### EXERCISE PROMPT
Lines to restate from the data below: from the one containing "color:#5eead4; font-size:40px; position:relative;" to the one containing "height:62px; width:1.5px; background:#444;", both included. Give them again exactly, and only them.

(Stored records)
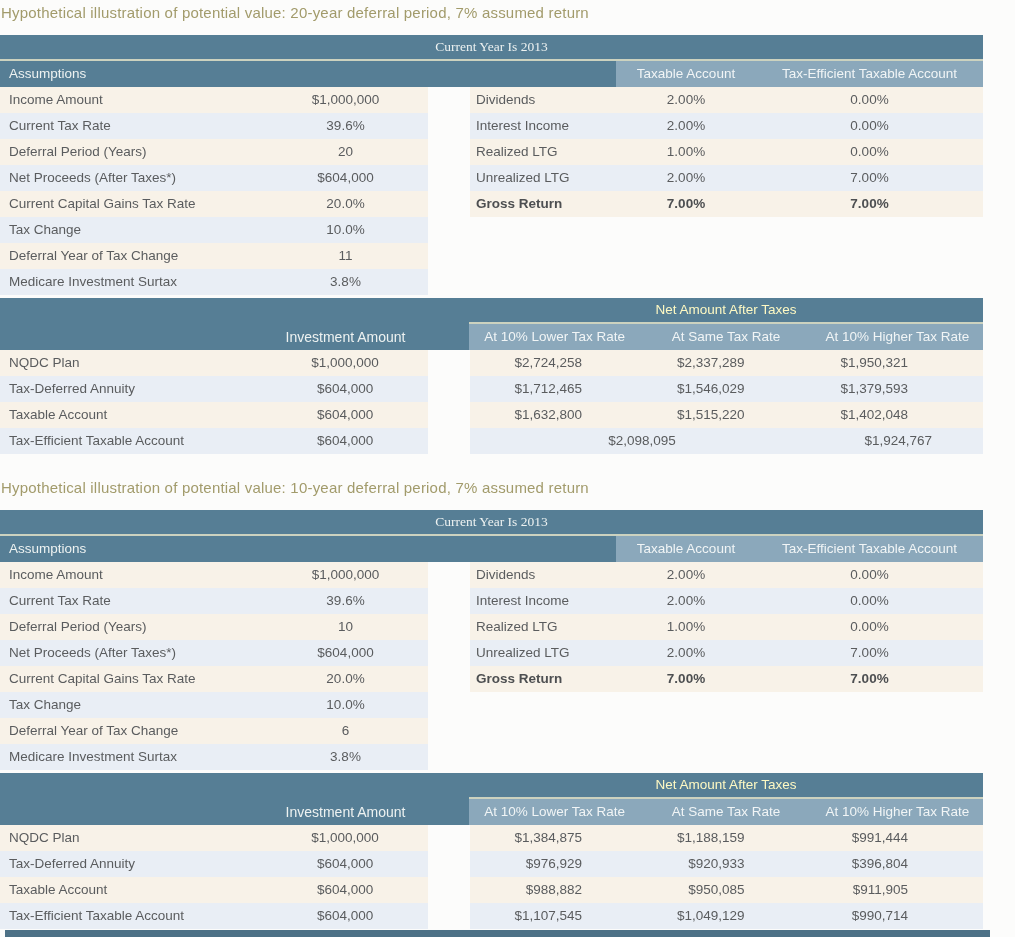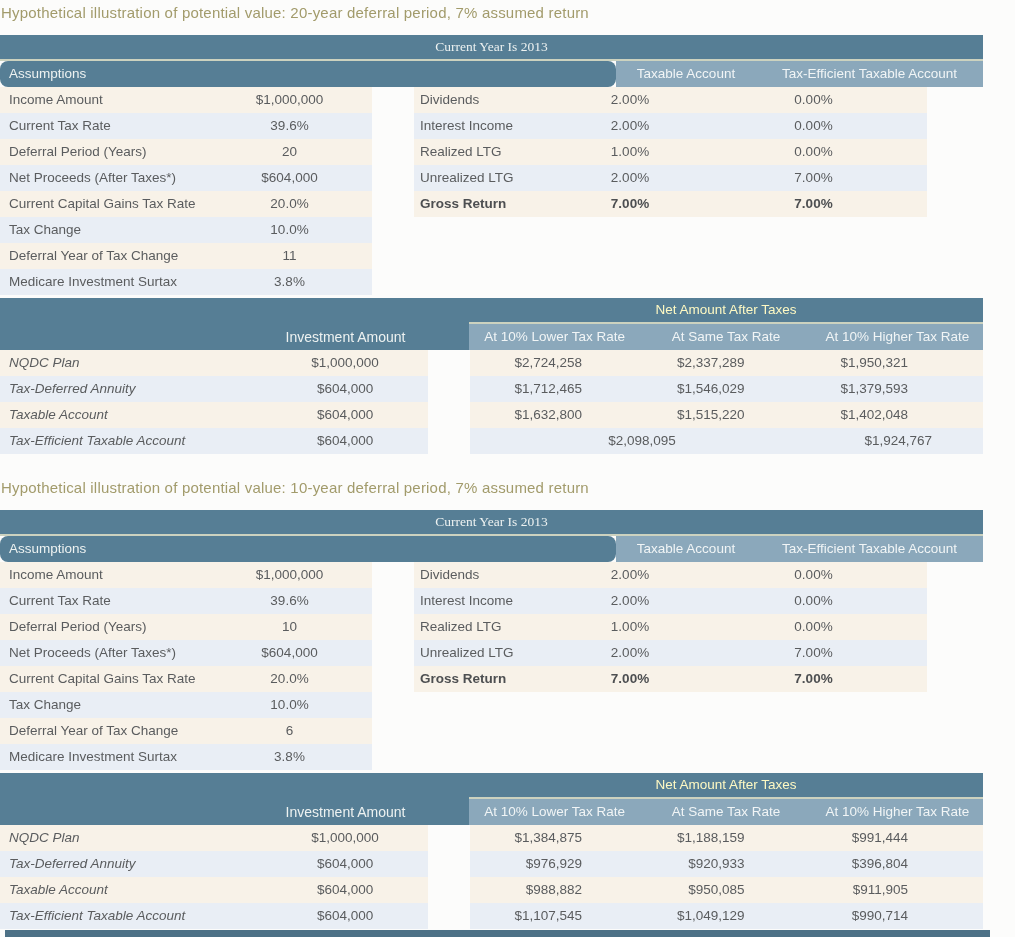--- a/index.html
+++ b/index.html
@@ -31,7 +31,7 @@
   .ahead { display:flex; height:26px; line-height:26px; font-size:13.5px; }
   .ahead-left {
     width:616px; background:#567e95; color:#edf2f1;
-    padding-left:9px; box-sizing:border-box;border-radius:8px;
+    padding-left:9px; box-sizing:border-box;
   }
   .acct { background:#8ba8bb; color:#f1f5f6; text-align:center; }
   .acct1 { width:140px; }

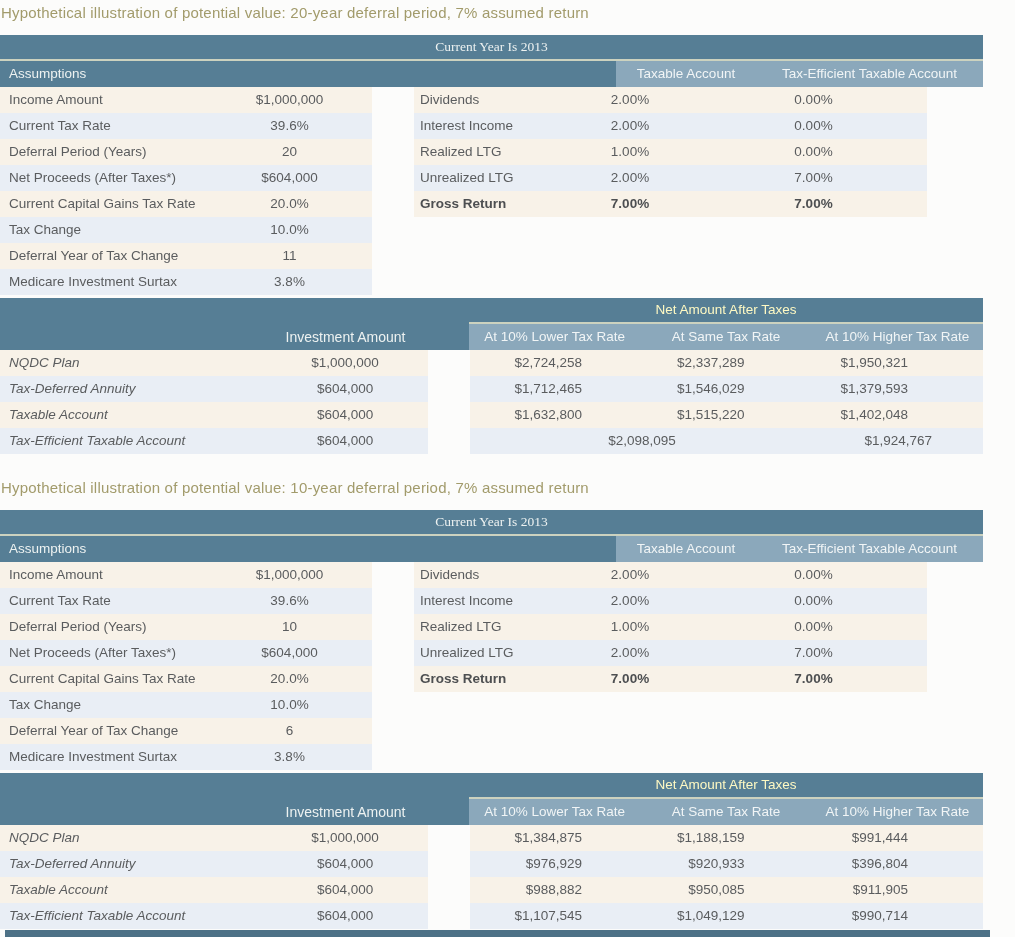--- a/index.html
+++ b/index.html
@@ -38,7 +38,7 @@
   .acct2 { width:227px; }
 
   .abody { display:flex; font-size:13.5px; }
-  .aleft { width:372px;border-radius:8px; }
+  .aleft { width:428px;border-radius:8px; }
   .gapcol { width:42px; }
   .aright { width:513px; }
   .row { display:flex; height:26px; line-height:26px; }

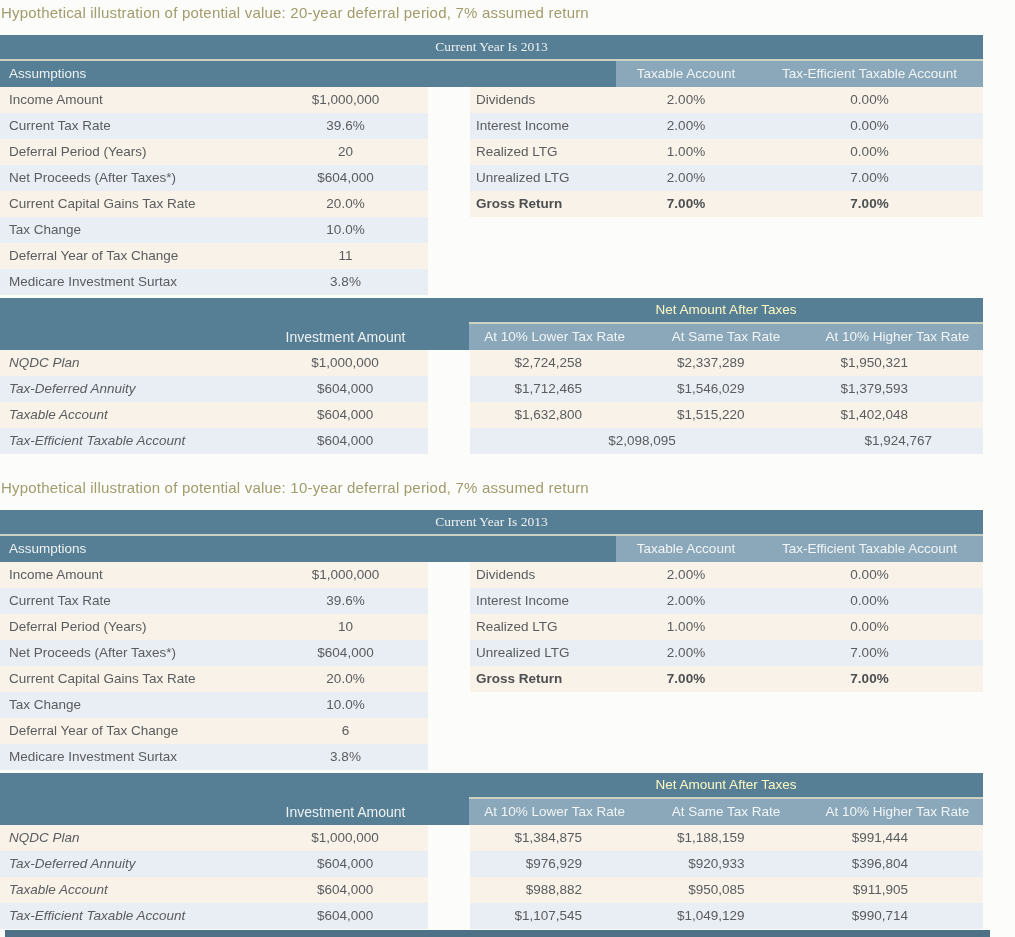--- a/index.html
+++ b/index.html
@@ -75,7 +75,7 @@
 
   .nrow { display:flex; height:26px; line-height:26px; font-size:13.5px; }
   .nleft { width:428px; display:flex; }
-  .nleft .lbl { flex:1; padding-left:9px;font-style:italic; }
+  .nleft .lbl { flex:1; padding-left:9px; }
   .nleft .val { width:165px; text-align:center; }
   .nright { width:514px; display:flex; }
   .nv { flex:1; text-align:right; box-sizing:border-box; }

---

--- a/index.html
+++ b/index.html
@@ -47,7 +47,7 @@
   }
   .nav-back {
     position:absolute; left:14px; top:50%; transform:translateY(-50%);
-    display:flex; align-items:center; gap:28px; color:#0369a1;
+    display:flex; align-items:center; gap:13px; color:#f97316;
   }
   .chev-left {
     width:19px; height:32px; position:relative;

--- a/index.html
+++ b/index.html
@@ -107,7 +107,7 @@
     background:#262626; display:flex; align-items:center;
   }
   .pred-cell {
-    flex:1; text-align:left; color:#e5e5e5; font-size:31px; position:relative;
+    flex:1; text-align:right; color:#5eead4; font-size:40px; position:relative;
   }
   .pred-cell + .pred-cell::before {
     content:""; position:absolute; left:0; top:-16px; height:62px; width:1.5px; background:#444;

### EXPECTED OUTPUT
+    flex:1; text-align:right; color:#5eead4; font-size:40px; position:relative;
   }
   .pred-cell + .pred-cell::before {
     content:""; position:absolute; left:0; top:-16px; height:62px; width:1.5px; background:#444;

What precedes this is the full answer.